• **The data**:
/---

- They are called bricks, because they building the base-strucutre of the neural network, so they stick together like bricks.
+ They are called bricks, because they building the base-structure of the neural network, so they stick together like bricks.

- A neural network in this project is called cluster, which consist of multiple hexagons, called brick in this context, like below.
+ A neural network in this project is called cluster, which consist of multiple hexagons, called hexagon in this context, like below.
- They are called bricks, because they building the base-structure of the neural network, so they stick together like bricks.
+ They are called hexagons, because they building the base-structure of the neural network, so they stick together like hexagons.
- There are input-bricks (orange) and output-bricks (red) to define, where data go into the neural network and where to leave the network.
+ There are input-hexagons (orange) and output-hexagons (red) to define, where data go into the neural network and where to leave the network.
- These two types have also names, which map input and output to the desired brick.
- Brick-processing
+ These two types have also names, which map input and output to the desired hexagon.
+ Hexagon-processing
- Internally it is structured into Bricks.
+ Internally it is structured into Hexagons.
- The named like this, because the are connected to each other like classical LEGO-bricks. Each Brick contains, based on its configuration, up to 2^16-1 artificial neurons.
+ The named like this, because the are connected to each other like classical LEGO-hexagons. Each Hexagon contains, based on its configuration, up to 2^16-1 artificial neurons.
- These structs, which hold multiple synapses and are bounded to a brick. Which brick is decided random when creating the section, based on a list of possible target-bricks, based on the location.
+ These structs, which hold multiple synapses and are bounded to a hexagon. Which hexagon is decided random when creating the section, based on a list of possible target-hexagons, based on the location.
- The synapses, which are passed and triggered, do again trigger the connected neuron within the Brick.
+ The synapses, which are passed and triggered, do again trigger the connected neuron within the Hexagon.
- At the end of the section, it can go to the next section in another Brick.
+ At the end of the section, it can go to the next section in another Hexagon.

\---
/---

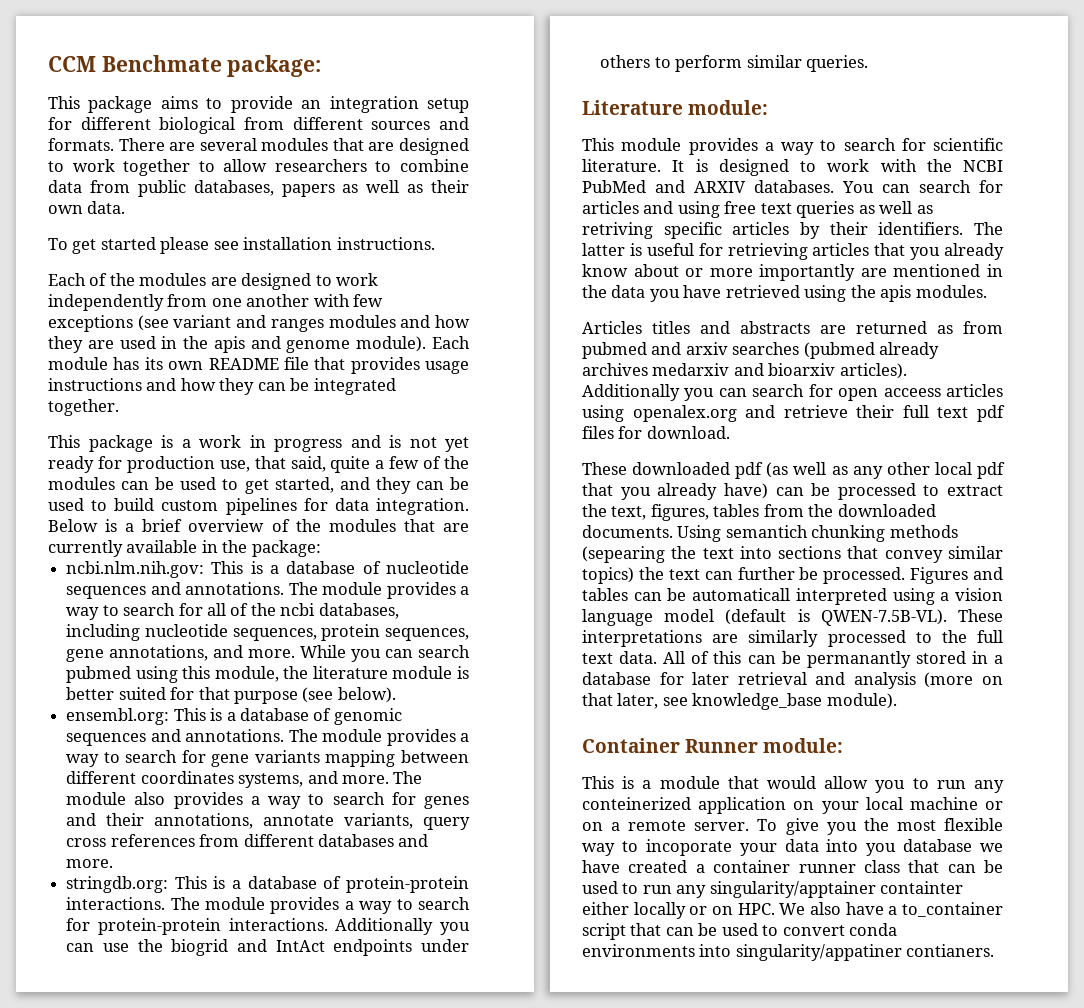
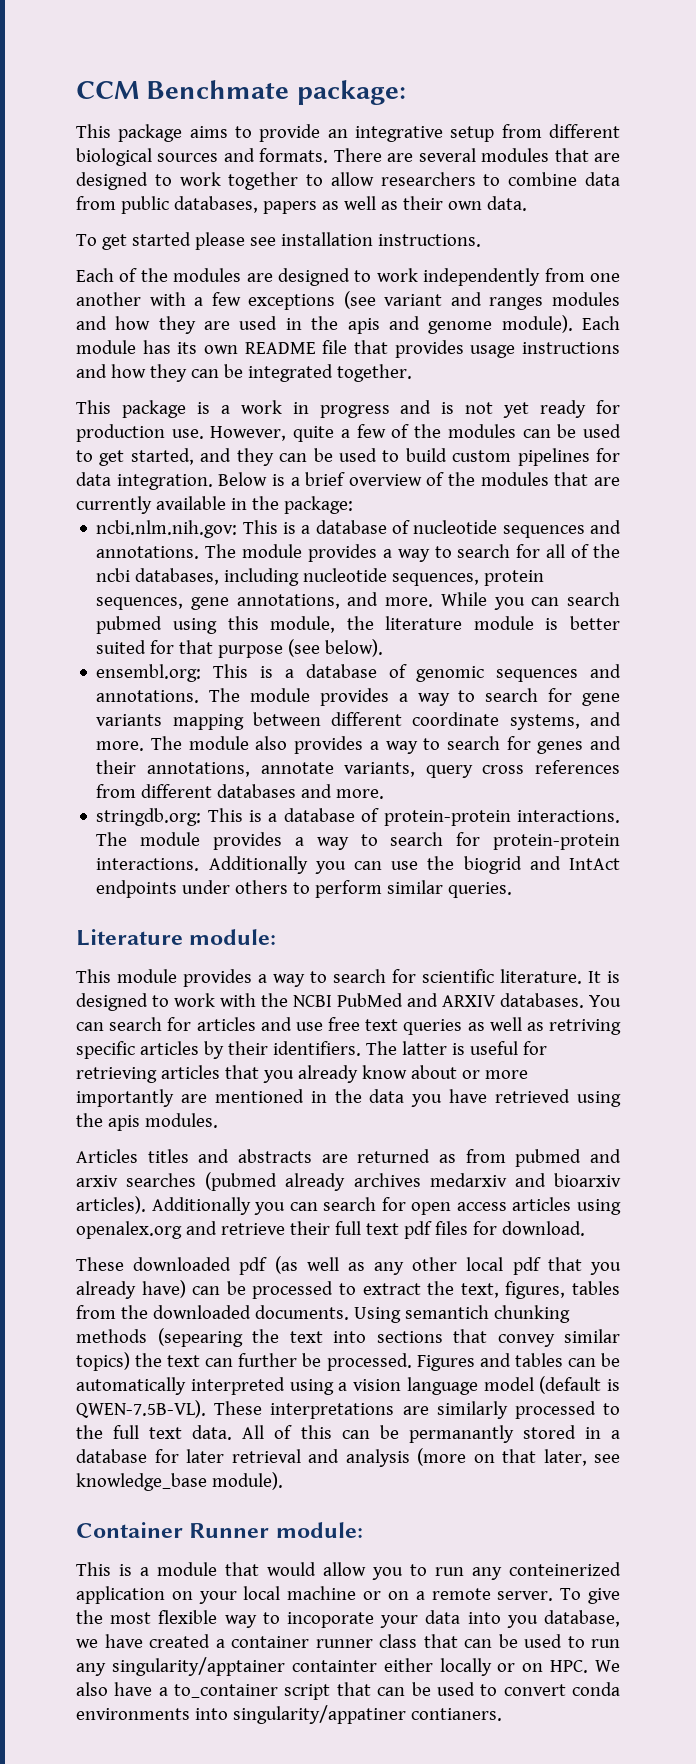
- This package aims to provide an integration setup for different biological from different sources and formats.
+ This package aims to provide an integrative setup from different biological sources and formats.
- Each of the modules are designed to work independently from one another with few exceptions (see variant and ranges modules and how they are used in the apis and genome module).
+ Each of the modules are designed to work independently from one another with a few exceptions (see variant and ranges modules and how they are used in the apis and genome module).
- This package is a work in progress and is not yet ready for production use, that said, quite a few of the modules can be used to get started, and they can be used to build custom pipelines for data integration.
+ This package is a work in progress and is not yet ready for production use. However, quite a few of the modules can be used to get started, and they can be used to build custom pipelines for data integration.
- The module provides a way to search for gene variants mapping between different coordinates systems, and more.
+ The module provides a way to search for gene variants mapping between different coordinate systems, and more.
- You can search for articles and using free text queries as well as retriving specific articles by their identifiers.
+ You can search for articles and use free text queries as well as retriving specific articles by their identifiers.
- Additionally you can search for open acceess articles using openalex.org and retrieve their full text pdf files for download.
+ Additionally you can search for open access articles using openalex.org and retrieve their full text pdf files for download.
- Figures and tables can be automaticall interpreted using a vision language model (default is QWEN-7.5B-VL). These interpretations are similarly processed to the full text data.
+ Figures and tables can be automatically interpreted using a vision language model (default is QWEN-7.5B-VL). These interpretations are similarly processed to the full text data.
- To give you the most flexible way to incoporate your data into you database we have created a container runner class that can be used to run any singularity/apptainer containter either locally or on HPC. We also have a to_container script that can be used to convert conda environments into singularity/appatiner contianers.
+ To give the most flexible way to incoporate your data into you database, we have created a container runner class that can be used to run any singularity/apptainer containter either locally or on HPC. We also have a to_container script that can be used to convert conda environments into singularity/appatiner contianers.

\---
/---

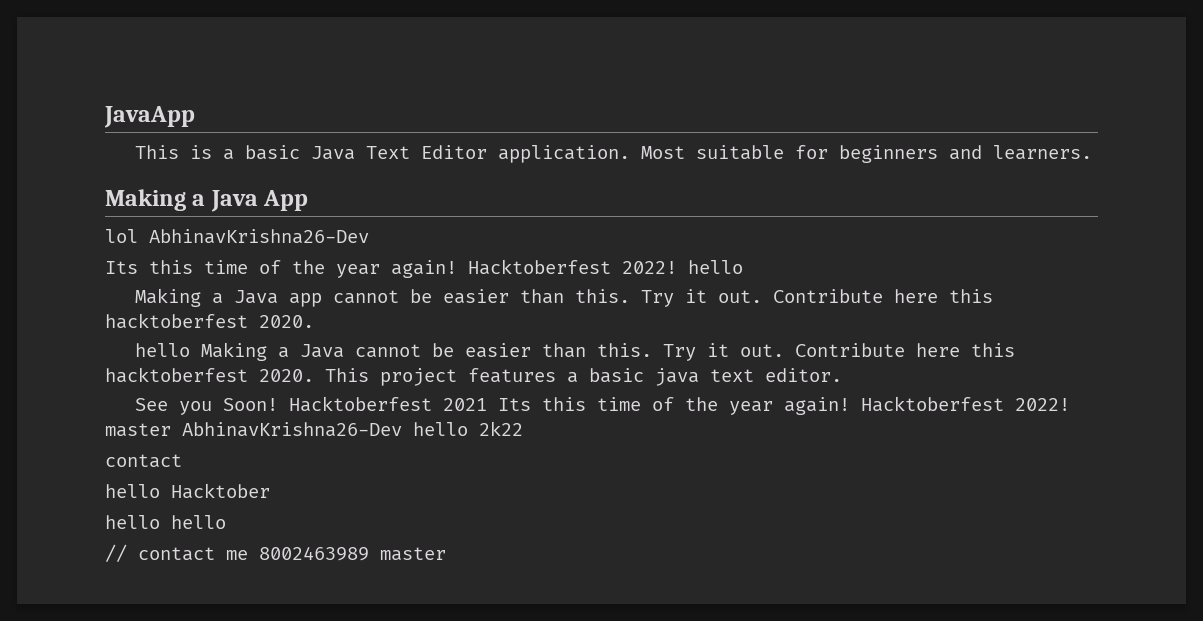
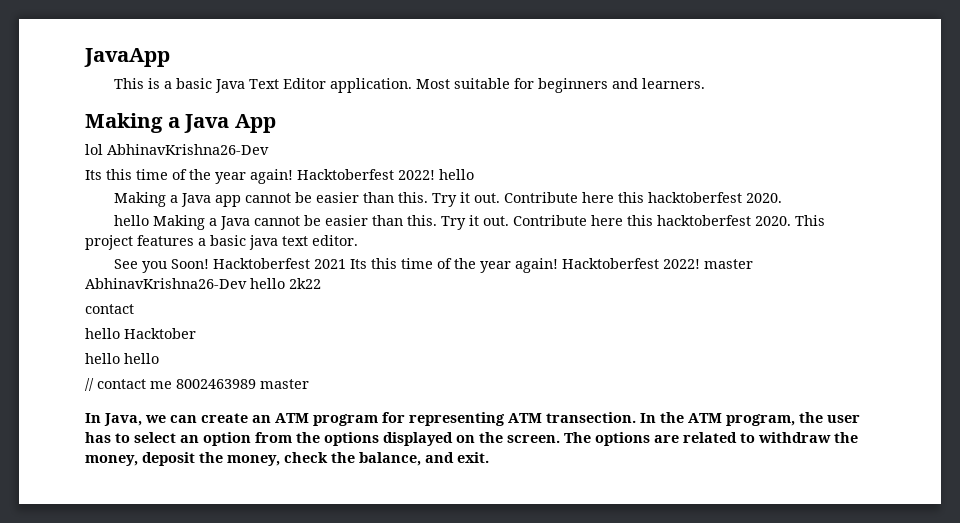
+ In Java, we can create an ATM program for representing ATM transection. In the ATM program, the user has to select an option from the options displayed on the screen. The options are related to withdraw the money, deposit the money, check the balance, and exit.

\---

• **What this task involves**:
Look above for the line with "within the Hexagon." and the line with "in another Hexagon.". Retype those two lines and every line between them exactly, adding nothing.

• **Answer section**:
+ The synapses, which are passed and triggered, do again trigger the connected neuron within the Hexagon.
- At the end of the section, it can go to the next section in another Brick.
+ At the end of the section, it can go to the next section in another Hexagon.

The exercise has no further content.